MeiZhangs
Les MeiZhang sont un peuple humanoïde originaire des steppes de Valerya, reconnaissables à leurs caractéristiques physiques particulières : cornes discrètes, dents légèrement affûtées, et parfois une queue. Leur apparence singulière leur vaut d’être rejetés par la majorité des humains et victimes de discriminations, notamment dans l’Empire du Milieu. Malgré cette marginalisation, les MeiZhang sont réputés pour leur discipline martiale, leur discrétion, et leur maîtrise des armes courtes (dagues, épées courtes, lames de lancer). Excellents archers à cheval, ils forment aujourd’hui la cinquième armée la plus puissante du continent d’Arié, notamment grâce à leur entraînement rigoureux et leur agilité.
Histoire
Leur société est largement nomade, organisée autour de l’élevage de moutons, chevaux et chiens. Les plaines de Valerya, souvent inondées ou infertiles, ne permettent pas un élevage sédentaire : les familles se déplacent donc régulièrement, le plus souvent en petits groupes de deux à trois foyers. Dans le désert de Yuusha, certaines familles se déplacent même seules. Ils vivent dans des “Shouta”, des tentes légères et démontables, adaptées à la vie itinérante.
Tous les MeiZhang ne choisissent pas la voie nomade. Certains s’installent près de la frontière entre Middland et Valerya, où ils forment, avec d’autres ethnies exclues, la Guilde des Voleurs. Si cette organisation était à l’origine fondée sur un idéal égalitaire, redistribué les richesses des puissants, certaines de ses branches ont dérivé vers le simple pillage.
Une majorité des familles MeiZhang (environ 70 %) ont rejoint une alliance secrète connue sous le nom de La Légion, aux côtés des Elfes d’Or de Sylkanna et des Rebelles de Brahkma, dans le but de se venger du peuple humain et de renverser l’ordre établi.
Les MeiZhang trouvent leurs origines dans les anciennes steppes de Valerya, terres rudes balayées par les vents et les migrations. Leur ascendance serait liée à des créatures anciennes, peut-être semi-divines, liées aux dragons légendaires. Bien que les textes anciens restent flous, certains récits parlent d’un peuple descendant des dragons, ce qui expliquerait leurs cornes, leur robustesse et leur affinité naturelle au combat rapproché.
À l’origine, les MeiZhang vivaient en harmonie avec la nature, dans une structure tribale fondée sur la transmission orale, le respect des anciens et des rituels liés aux cycles du ciel et des saisons. Pendant des siècles, ils menèrent une existence paisible et nomade, élevant bétail et chevaux dans les vastes étendues herbeuses de Valerya.
Mais avec l’expansion du peuple humain de Middland, les territoires MeiZhang furent considérés comme « disponibles » ou « à civiliser ». Des conflits éclatèrent notamment à cause de la convoitise des ressources animales (notamment les chevaux MeiZhang, réputés imbattables) et de la méfiance croissante liée à leur apparence. Les humains les accusèrent injustement de sorcellerie, de barbarie, voire de pactes démoniaques. Commencèrent alors des persécutions, des expulsions de force et un long exil progressif vers les marges du monde connu.
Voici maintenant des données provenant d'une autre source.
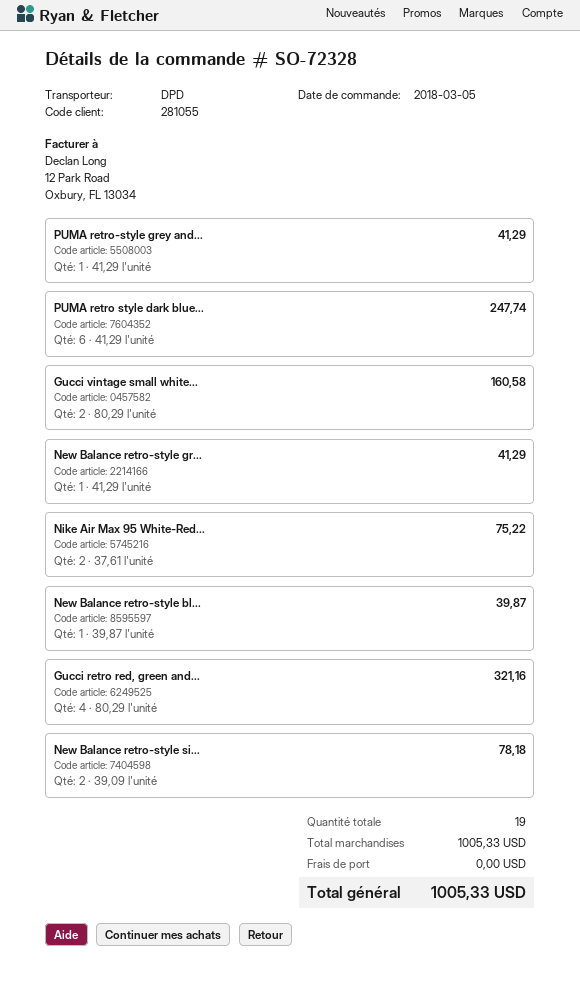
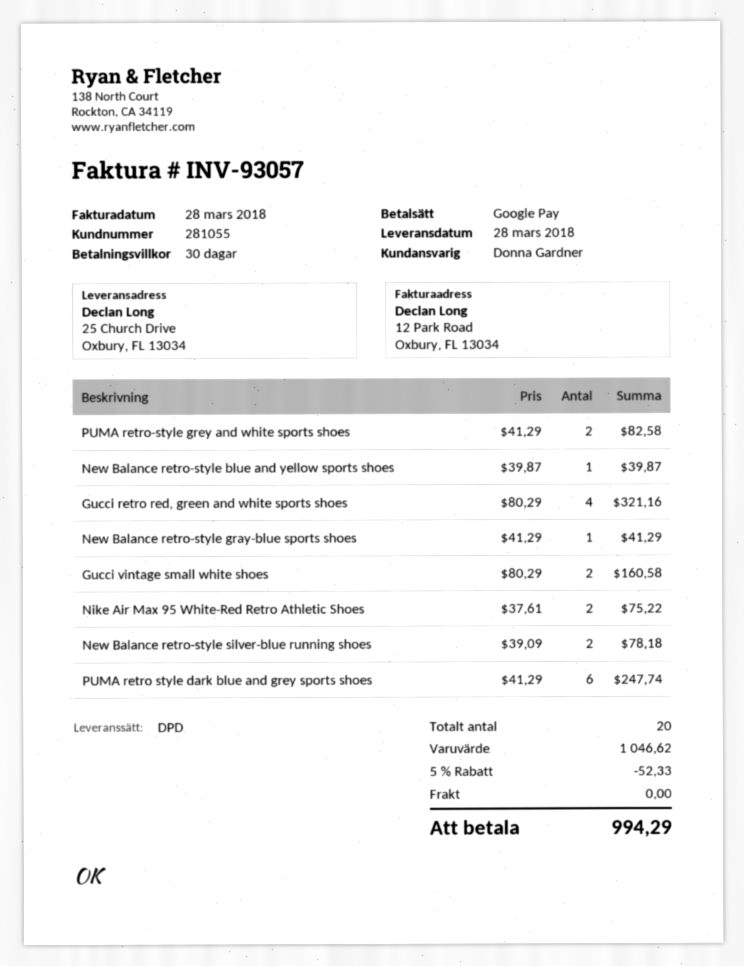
PUMA retro-style grey and...: 1 x 41.29 = 41.29 -> 2 x 41.29 = 82.58
total quantity: 19 -> 20
subtotal: 1005.33 -> 1046.62
discount: none -> 5% = 52.33
total: 1005.33 -> 994.29

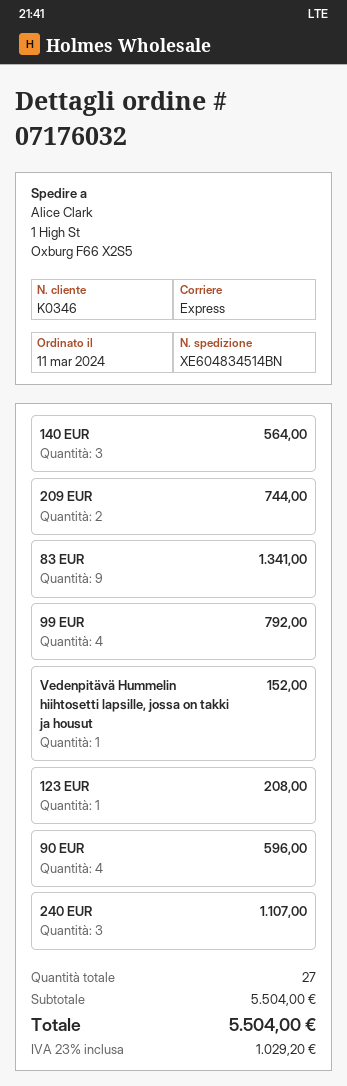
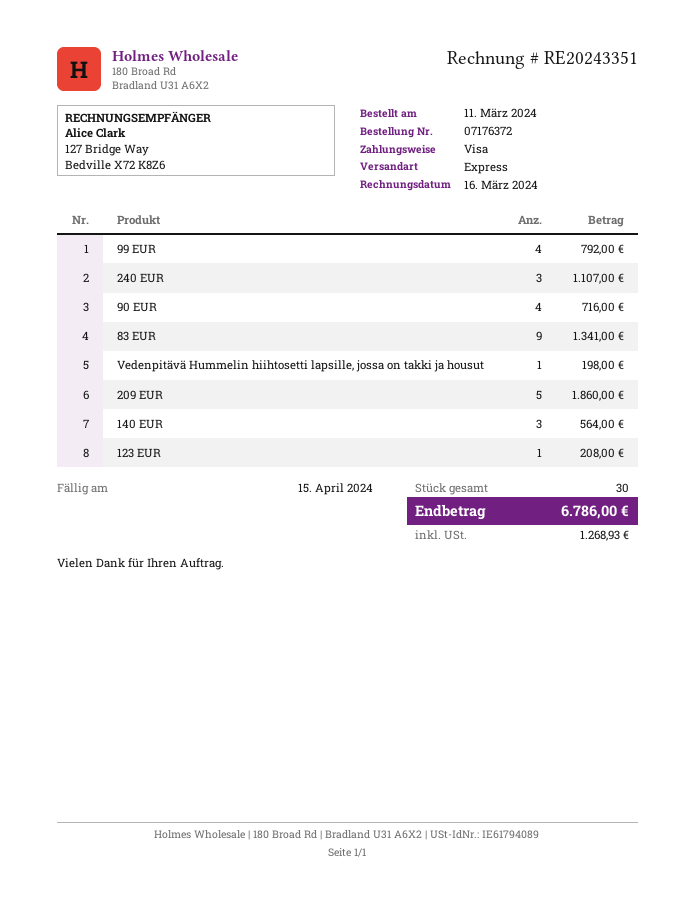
order number: 07176032 -> 07176372
209 EUR: 2 for 744.00 -> 5 for 1860.00
Vedenpitävä Hummelin hiihtosetti lapsille, jossa on takki ja housut: 1 for 152.00 -> 1 for 198.00
90 EUR: 4 for 596.00 -> 4 for 716.00
total quantity: 27 -> 30
tax: 1029.20 -> 1268.93
total: 5504.00 -> 6786.00

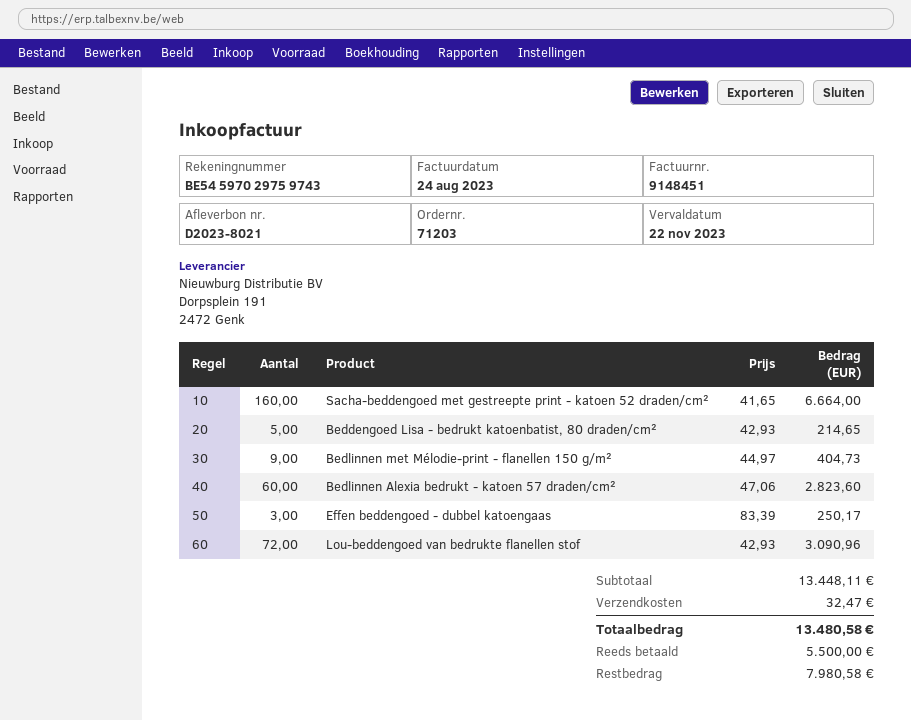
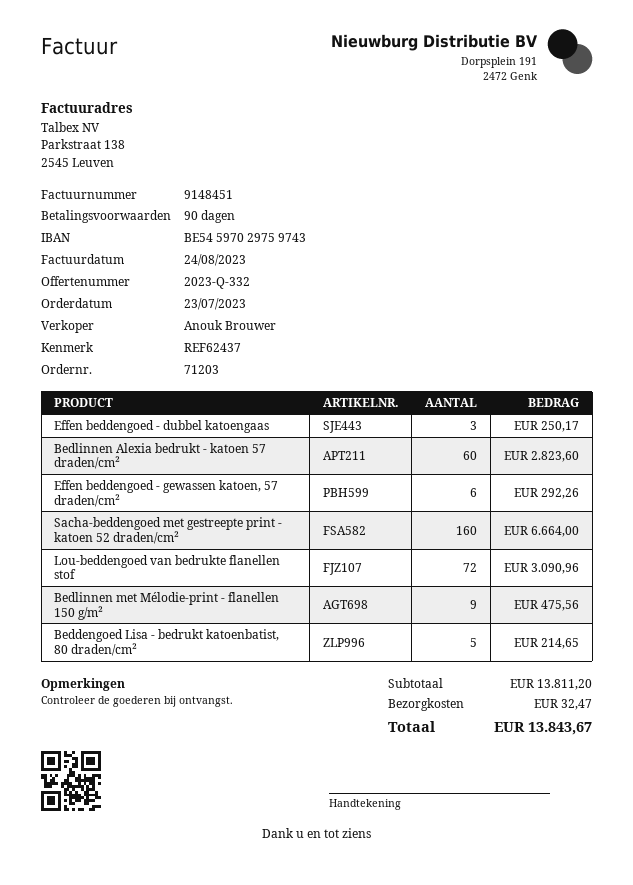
Bedlinnen met Mélodie-print - flanellen 150 g/m²: 9 for 404.73 -> 9 for 475.56
Effen beddengoed - gewassen katoen, 57 draden/cm²: none -> 6 for 292.26
subtotal: 13448.11 -> 13811.20
total: 13480.58 -> 13843.67

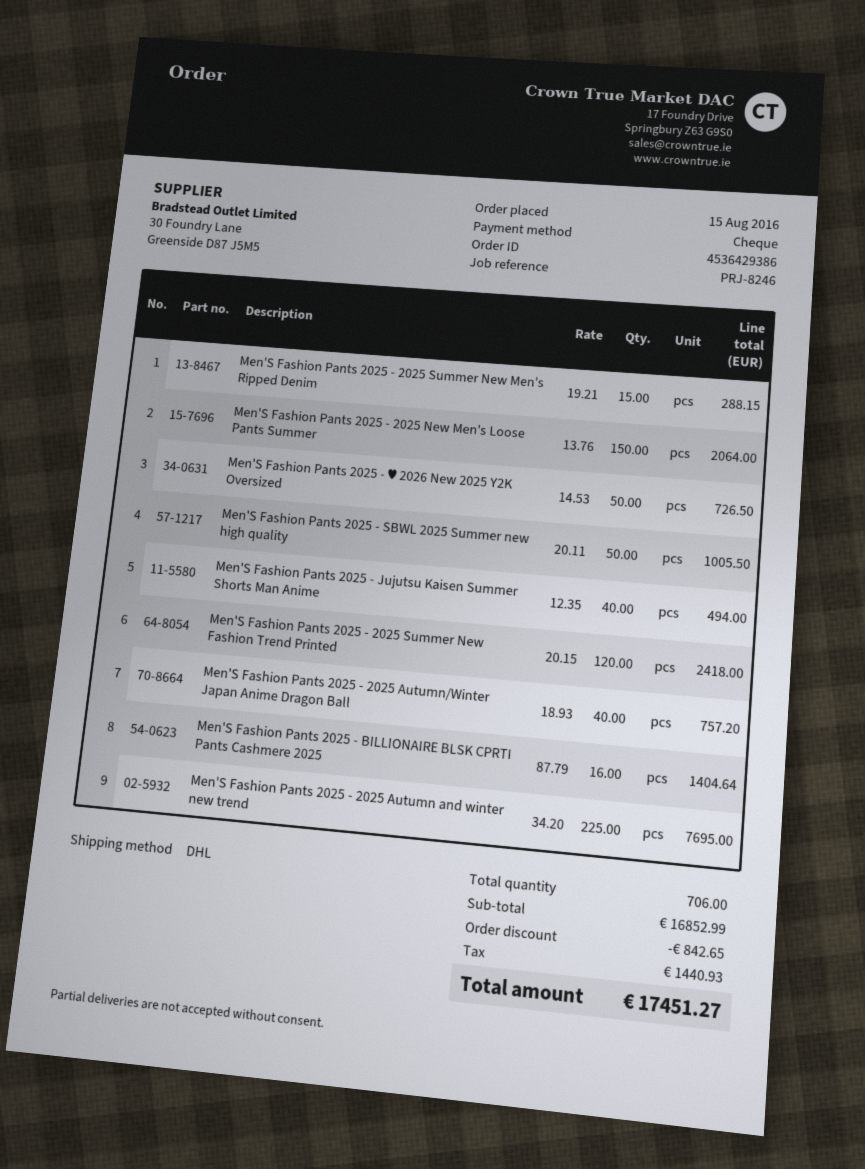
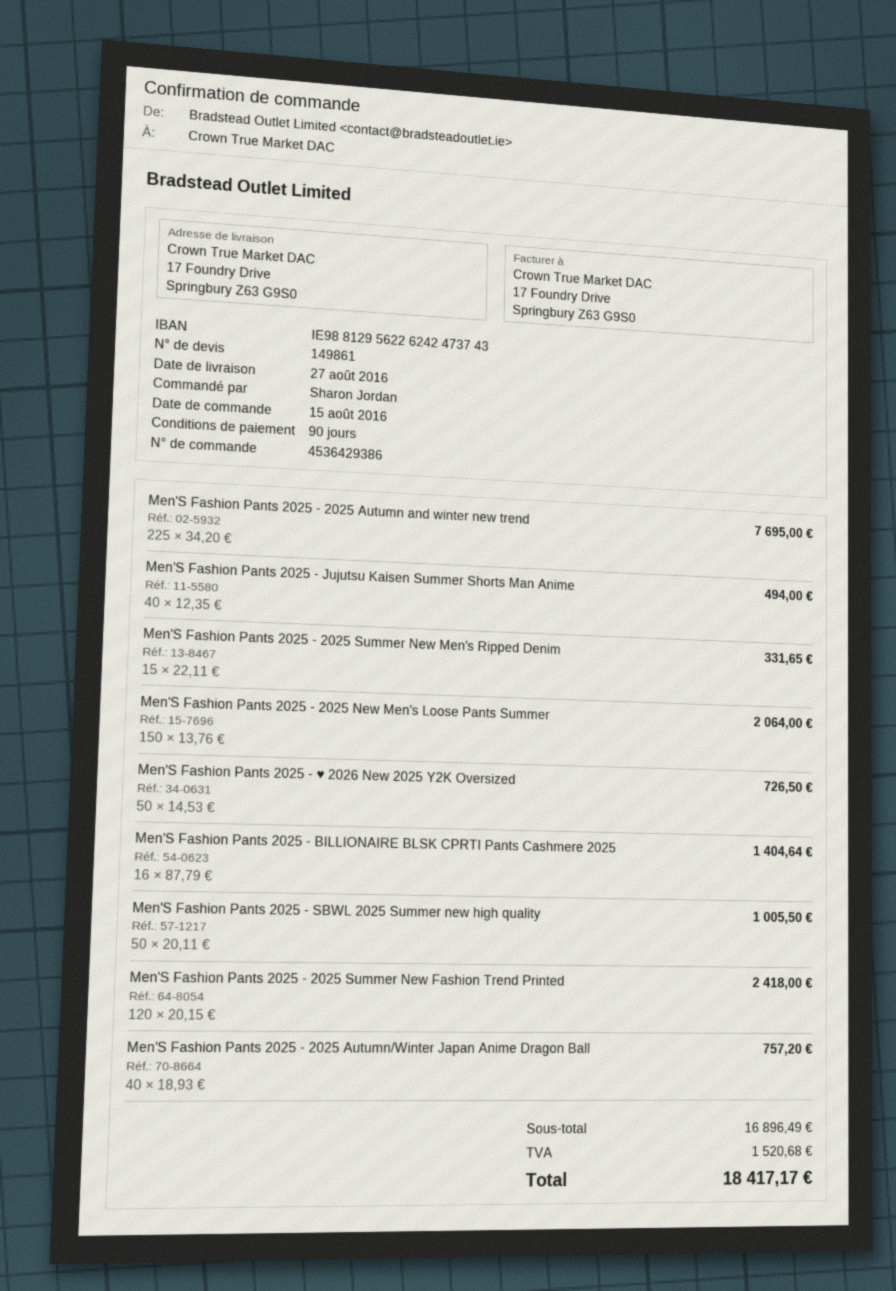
Men'S Fashion Pants 2025 - 2025 Summer New Men's Ripped Denim: 15 x 19.21 = 288.15 -> 15 x 22.11 = 331.65
subtotal: 16852.99 -> 16896.49
discount: 842.65 -> none
tax: 1440.93 -> 1520.68
total: 17451.27 -> 18417.17

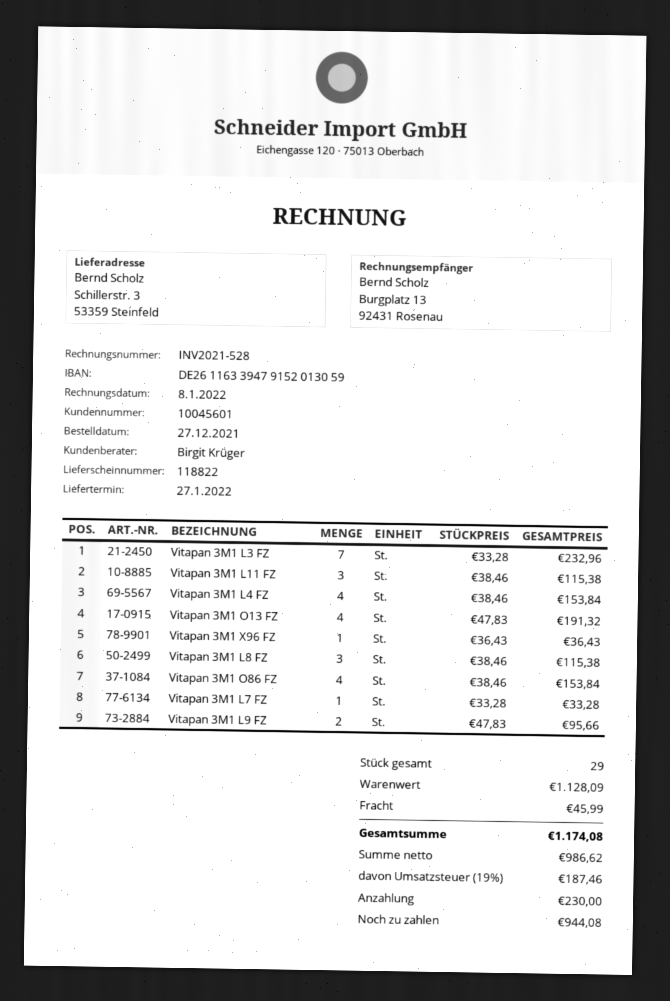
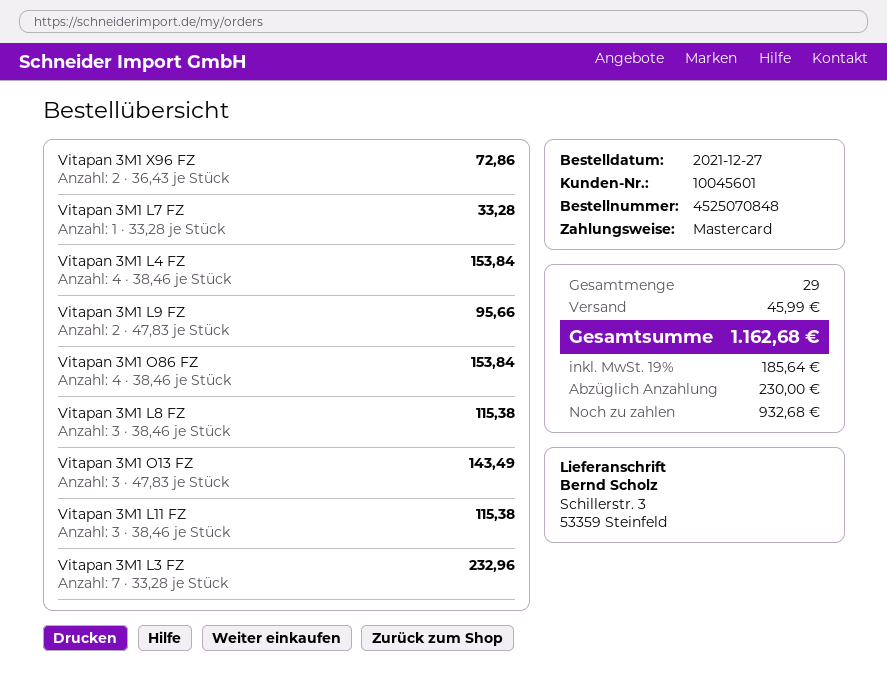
Vitapan 3M1 O13 FZ: 4 x 47.83 = 191.32 -> 3 x 47.83 = 143.49
Vitapan 3M1 X96 FZ: 1 x 36.43 = 36.43 -> 2 x 36.43 = 72.86
tax: 19% = 187.46 -> 19% = 185.64
total: 1174.08 -> 1162.68
balance: 944.08 -> 932.68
Repoussés dans les zones les plus inhospitalières, déserts arides, montagnes rocheuses, forêts désertiques, les MeiZhang n’oublièrent jamais les humiliations subies. Pour survivre, ils se dispersèrent en petites communautés nomades, vivant au gré des steppes et des saisons, cultivant un mode de vie discret, mais résilient. Leurs traditions guerrières se renforcèrent, et un code d’honneur strict basé sur la loyauté, la vengeance, et la survie émergea.
Au fil du temps, certains MeiZhang, surtout les jeunes, refusèrent de rester passifs face à l’oppression. Ils rejoignirent d’autres exclus pour former la Guilde des Voleurs, une organisation mêlant survie, résistance et contrebande. D’autres, plus déterminés, s’allièrent secrètement avec les Elfes d’Or de Sylkanna et les Rebelles de Brahkma dans ce qui deviendrait la Légion, un mouvement clandestin visant à renverser l’hégémonie humaine et à venger les siècles d’injustices.
Aujourd’hui, le peuple MeiZhang reste divisé entre ceux qui souhaitent vivre en paix, fidèles à leurs anciennes traditions nomades, et ceux qui croient que la guerre est inévitable pour retrouver leur honneur et reprendre ce qui leur revient.
Apparence physique :
Les MeiZhang ont la peau claire, les yeux légèrement bridés, et sont généralement plus robustes, mais plus petits que la moyenne : approximativement 1,70 m pour les hommes et 1,65 m pour les femmes. Leur apparence singulière mêle force, agilité et un héritage physique unique qui les distingue des autres peuples d’Arié.